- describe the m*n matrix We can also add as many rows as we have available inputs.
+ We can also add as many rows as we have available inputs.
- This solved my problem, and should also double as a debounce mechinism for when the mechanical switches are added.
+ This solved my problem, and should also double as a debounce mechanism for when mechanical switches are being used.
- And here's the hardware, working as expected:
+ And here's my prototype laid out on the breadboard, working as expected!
☆ ☆ ☆ ☆ ☆
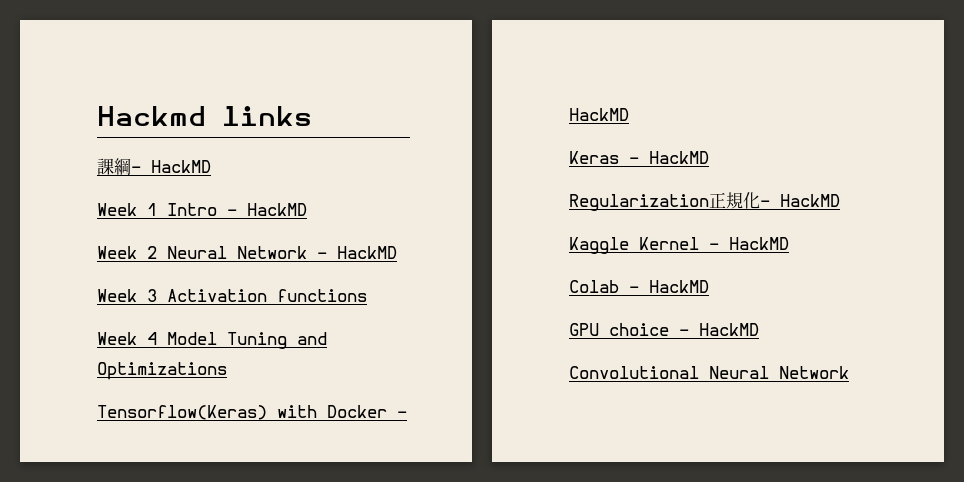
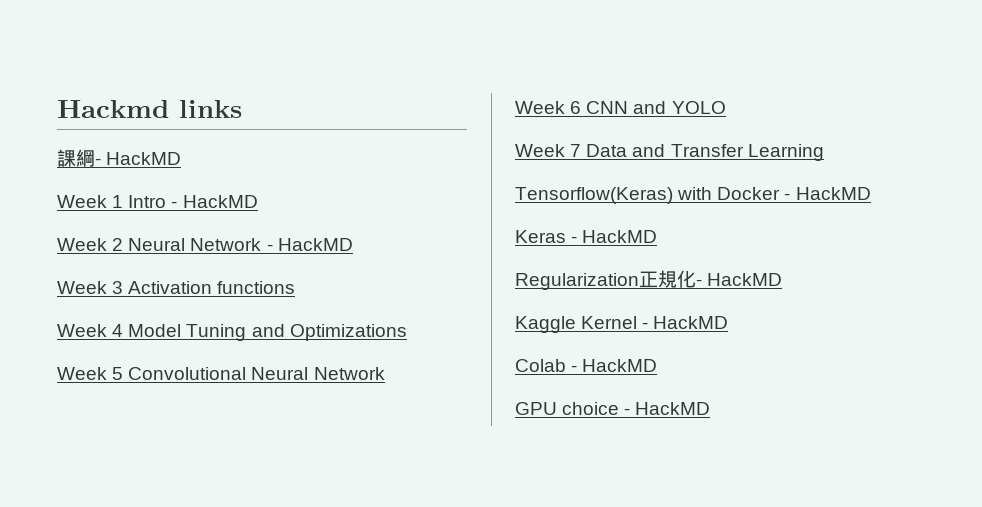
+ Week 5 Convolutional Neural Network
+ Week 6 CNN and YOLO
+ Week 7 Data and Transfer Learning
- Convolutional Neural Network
☆ ☆ ☆ ☆ ☆
**WHAT YOU WILL DO**
From the records above, show each line that contains the word "Neural".

**RESULT FOR THIS TASK**
+ Week 5 Convolutional Neural Network
- Convolutional Neural Network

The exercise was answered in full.